I have a question for any programmers out there regarding pathfinding. Using A* I've made my own programs with pathfinding before, but they were always on flat 2d plains. How do you get it to work with multiple Z axis, like in DF? Example: if there's 5 stairways one can use to go up a level how does it calculate things like the heuristic etc to determine which stairway is the best one?

[Armok]

I actualy HAVNT made anything whit A* yet, but even I know the answere to this one (unless, of coarse, i got it backwards); just the same way as betwen adjustent squares on the plain, A* dosn't differ betwen a 2d surface (your implementation might do that, thou) or a completly arbitary something else, you can use A* for decition trees or 5d grids, or theoreticaly linking those togeter.
If I remember corectly then when that flood-fill-like thing A* is made up of reaches a stair, spill it over to the stair on the other level that it's conected to... ugh I'm up far to late and is tirred I'm not bothering to check my speeling even, sorry if I'm hard to understand.

[Nahno]

Assuming the nature of traversing the z-axis is the same as the x- or y-axes (not necessarily the xy-plane), or can be reduced to a problem where that is the case, it doesn't matter. To the algorithm it'll be just another path.

The algorithm will choose one of the 5 stairways. Which one depends on the layout of the world and the heuristic, just like paths in 2D worlds.

[Ampersand]

It's also important to note that Dwarf Fortress does not differentiate between z levels for certain things. Suppose a dwarf is surrounded by rocks, and three z levels down, there is a rock directly below it. The Dwarf will assume that the rock 3 z levels below is closer because they have the same x,y value, completely disregarding the z.

Besides all this, the z levels can still be treated as 2D planes with the staircases acting as 'teleportation points' between them, when it comes to path finding

[Veroule]

An efficient way to do it is to calculate the heuristic for many different places.  Lets say you are at 37,12,6 and your destination is at 27,12,18.  The H formula I use would come out to 198 between start and destination, and moving in the general direction of 'west' would be what A* wants to do.

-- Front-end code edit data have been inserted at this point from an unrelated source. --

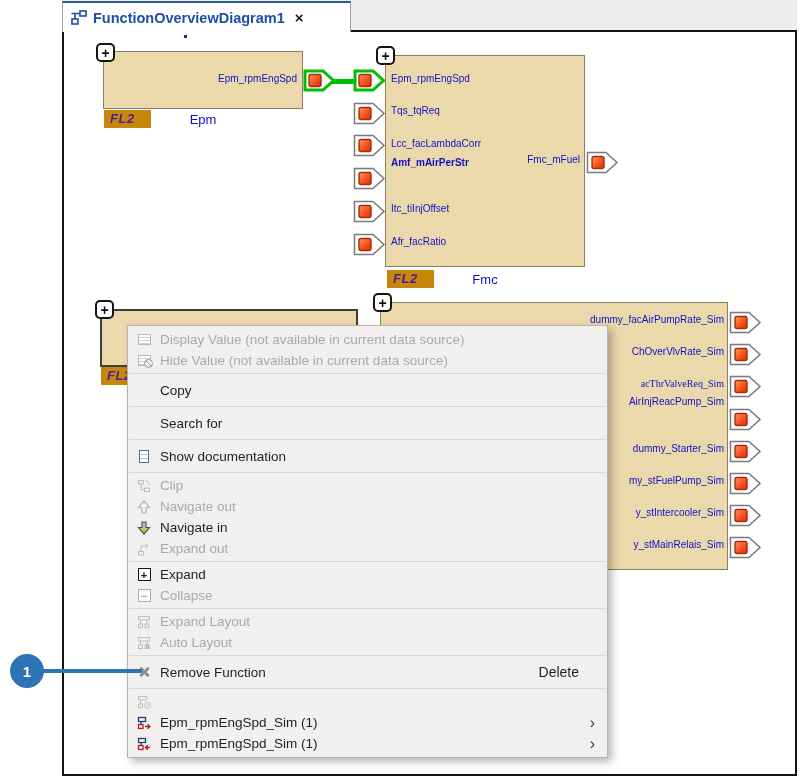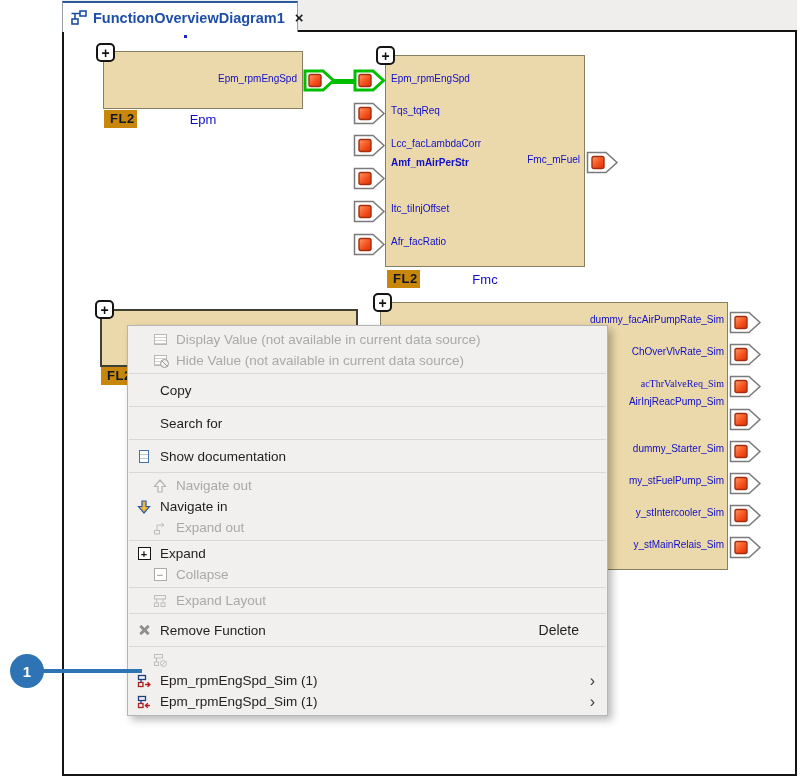"FunctionOverviewDiagram1" .tab { width: 236px -> 289px }
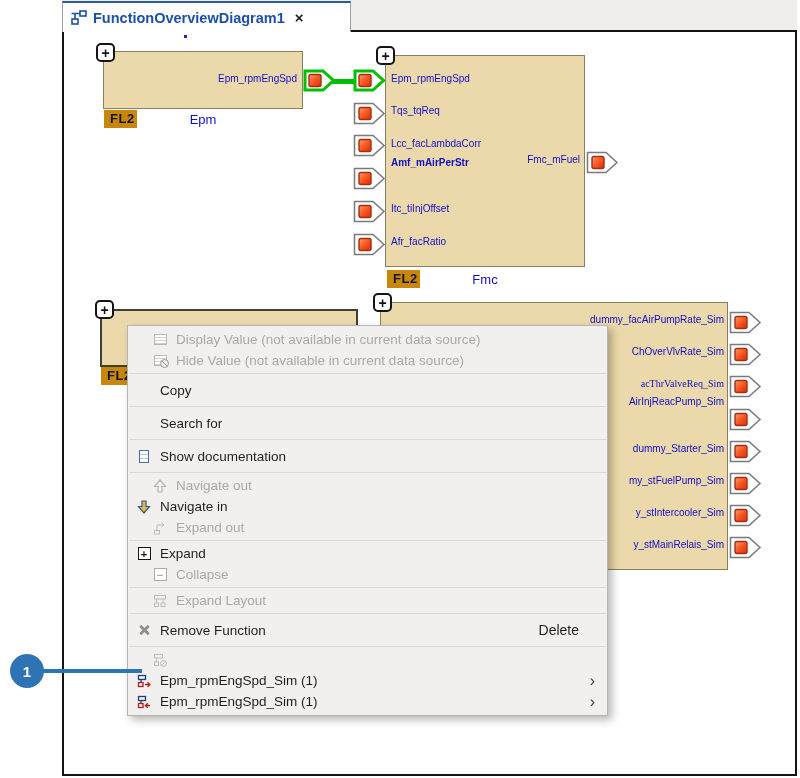"FL2" .fl-badge { color: #0f172a -> #4c1d95; font-style: none -> italic; padding: 1px 2px 2px 6px -> 1px 16px 2px 6px }
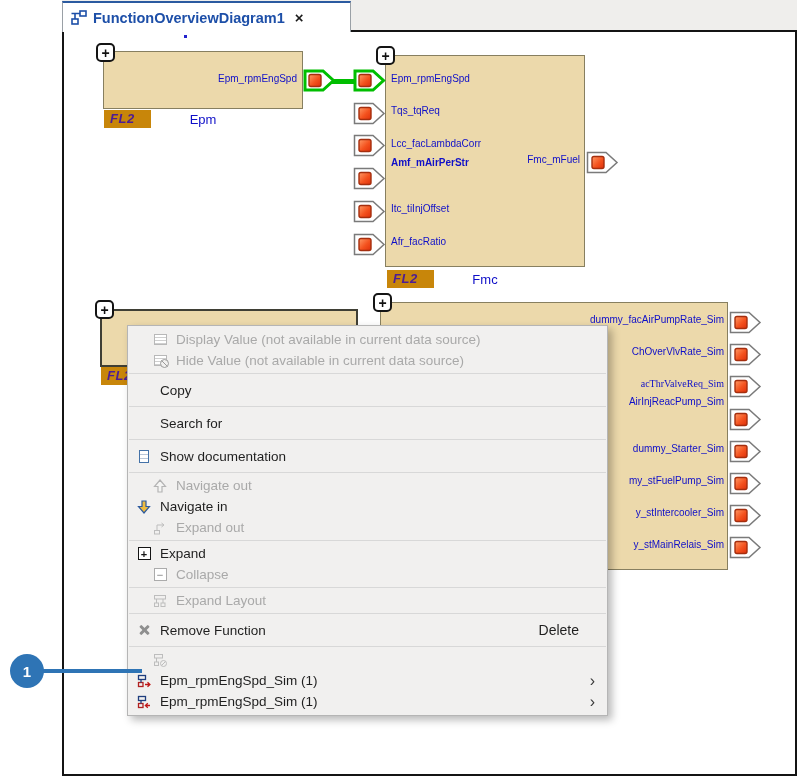"Display Value (not available in" .mi-row.disabled { margin-left: 16px -> none }
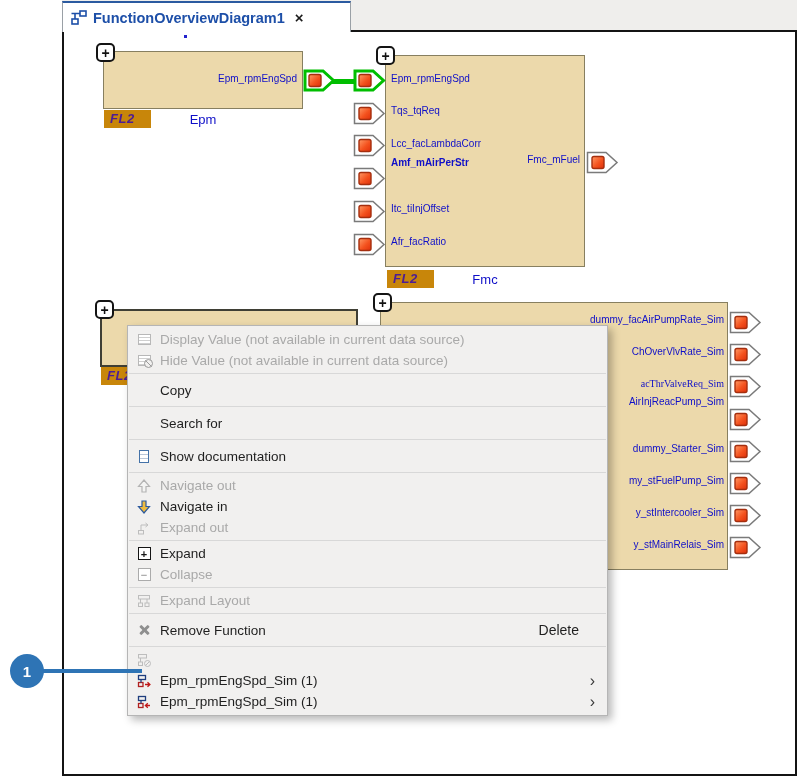"Clip" div.mi-row { html: none -> <div> <span> <svg> <rect></rect> <rect></rect> <path></path> </svg> </span> <span>Clip</span> </div> }
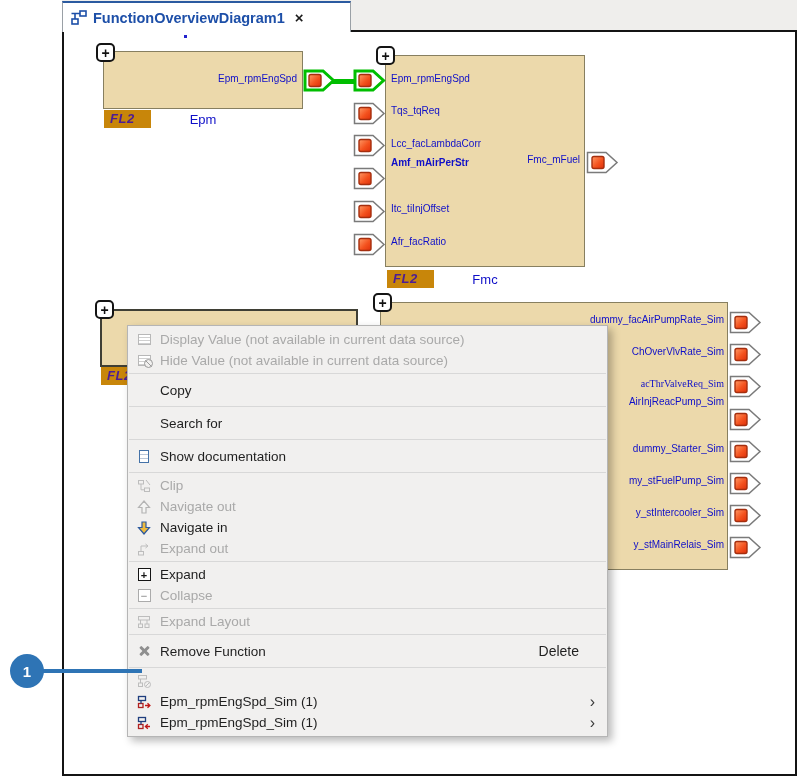"Auto Layout" div.mi-row { html: none -> <div> <span> <svg> <rect></rect> <rect></rect> <rect></rect> <path></path> <text>A</text> </svg> </span> <span>Auto Layout</span> </div> }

Before I consider the move I also calculate the H for all the stairs on the current level.  Let's say the nearest stair is at 29,13.  Since it produces a lower H the path expands that way first.  When it encounters the stair it immediately traverses it, recording the additional F cost, but skipping the H calculation for that step.  H calculations resume with the perspective of the new level.

That repeats as usual with A*, the main modification is to calculate the H based on desitination and all stairs on the current level then use the lowest.  If you just use destination then A* will move directly under/above the destination and flood until it finds a stair; and then it would repeat that process even with a stair stack.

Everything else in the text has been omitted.